Mental Health

Paralympian Deja Young-Craddock Says Goodbye to Track For Now: “It’s Time For Me to Walk Away”

Trigger warning: The following article mentions experiences with suicide and depression.

Deja Young-Craddock is spending time away from track and field after three medals and two Paralympic Games, but there’s only one thing she’s thinking about moving forward: her happiness. It feels similar to a breakup, she told POPSUGAR, because you’re no longer in love and it isn’t as effortless as it used to be. “It was almost like I was in a healthy relationship. I’d give, and then [track] would give right back to me,” she explained. “Then at one point, I was the only one giving. It was not giving back.”

Young-Craddock isn’t quite ready to announce her retirement, so she’s calling this a “break,” and it’s a breather she knew she needed around May of this year. “I went to a track meet in Arizona. Didn’t do so hot, wasn’t feeling so hot. I came home, and it was one of those things where I came to a realization. I was like, ‘Oh my goodness. I don’t want to do this anymore. This is not fun for me anymore,'” the 25-year-old said. “I stayed in bed for a whole week. . . . I couldn’t stop crying, just couldn’t really do anything.”

Young-Craddock said she’s glad to have finished out the 2021 season strong, winning a bronze in the T47 100m sprint at the Tokyo Paralympics after a season she wasn’t thrilled with. “We just came off one of the hardest years of our lives,” she said, “and I was able to still compete on the biggest stage of my career and medal.” Now, it’s time for her to see who she is outside of her sport, and she’s ready to dive right in.

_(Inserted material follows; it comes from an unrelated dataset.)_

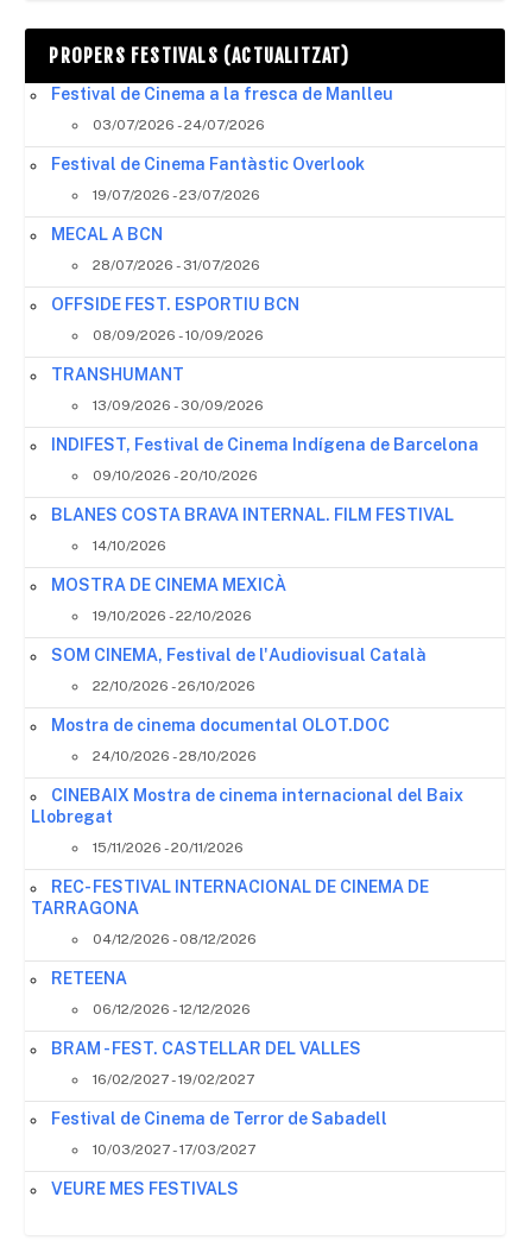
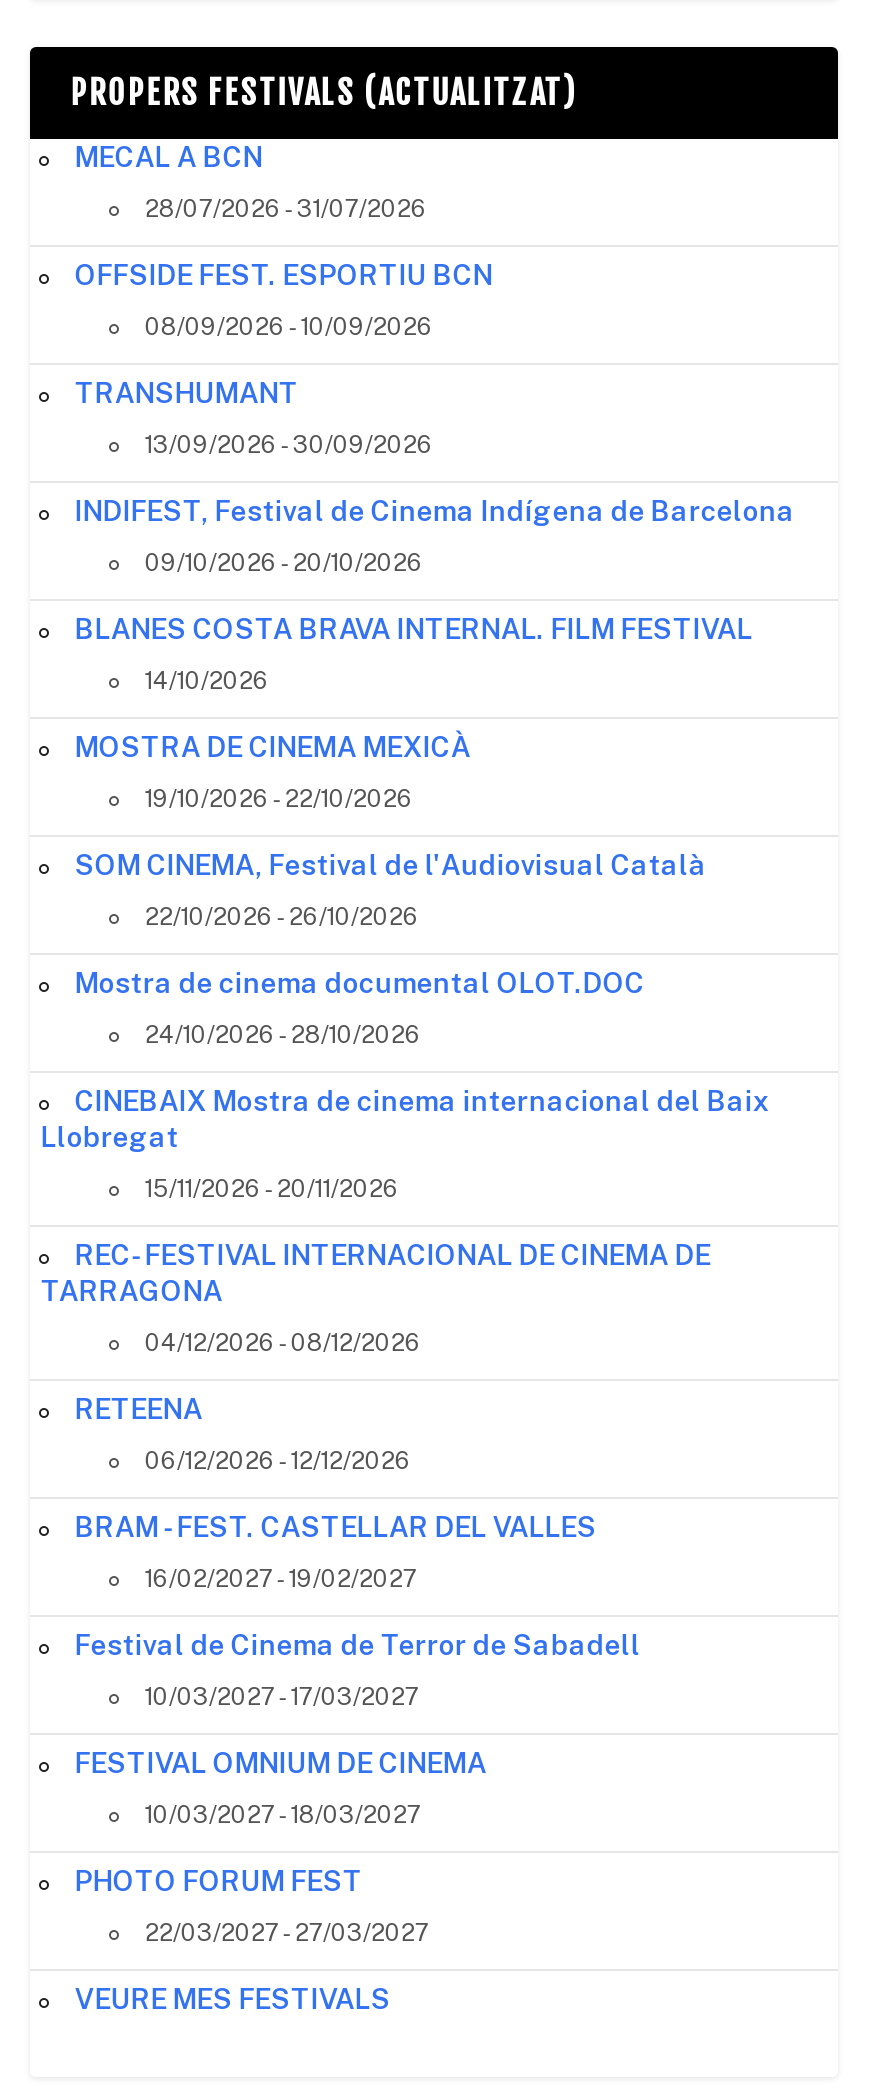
[52,84,394,203] Festival de Cinema a la fresca de Manlleu | 03/07/2026 - 24/07/2026 | Festival de Cinema Fantàstic Overlook | 19/07/2026 - 23/07/2026 -> none
moved [31,225,479,1158] -> [41,142,795,1712]: MECAL A BCN | 28/07/2026 - 31/07/2026 | OFFSIDE FEST. ESPORTIU BCN | ... | Festival de Cinema de Terror de Sabadell | 10/03/2027 - 17/03/2027
none -> [75,1748,487,1948] FESTIVAL OMNIUM DE CINEMA | 10/03/2027 - 18/03/2027 | PHOTO FORUM FEST | 22/03/2027 - 27/03/2027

Track was there for her through it all. In 2016, Young-Craddock attempted suicide and was admitted to a mental institution. She said she had to take a certain number of therapy sessions in order to be cleared to compete, and once she was, she raced in the 2016 Paralympic team trials, where she made it to the Rio Paralympics and went on to win two gold medals. Those golds made her feel like returning to the sport following such trauma was worth it, she recalled. Just a few months post Games, she was in an injury-causing car accident that, again, tested her strength. (As she expressed in a recent as-told-to piece for ESPN, “2016 was not my year.”) She overcame that, too.